**Brief**. From the entries below, count the lines with "change". Write only the count.

Edit difference data:
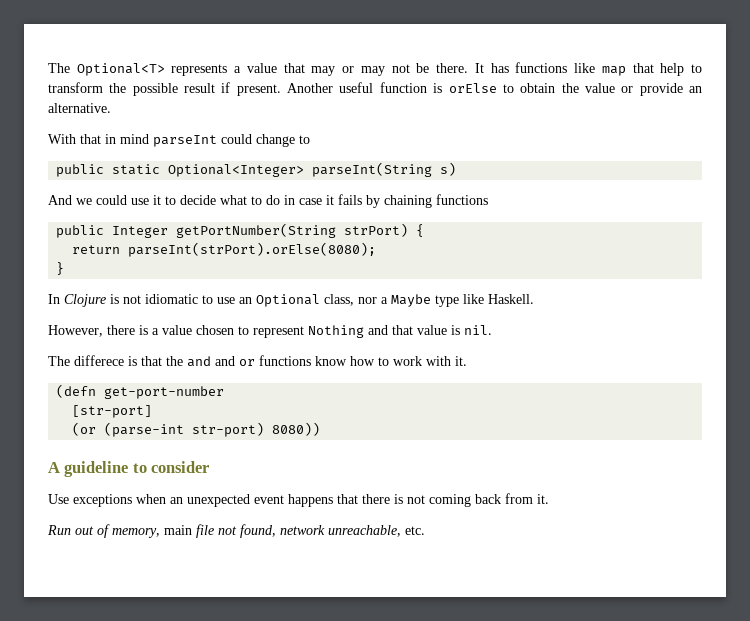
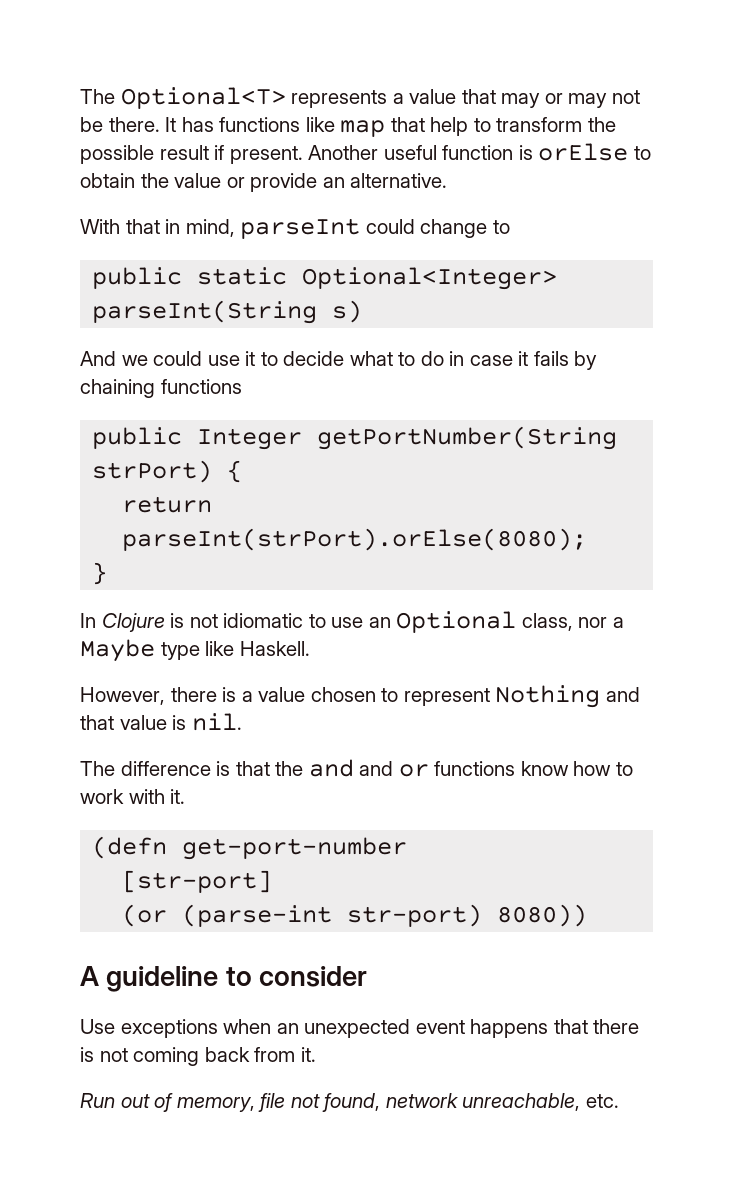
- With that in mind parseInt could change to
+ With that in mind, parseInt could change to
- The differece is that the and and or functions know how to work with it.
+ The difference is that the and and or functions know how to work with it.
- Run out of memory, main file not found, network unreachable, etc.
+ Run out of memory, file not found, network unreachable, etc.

**The completed task**. 2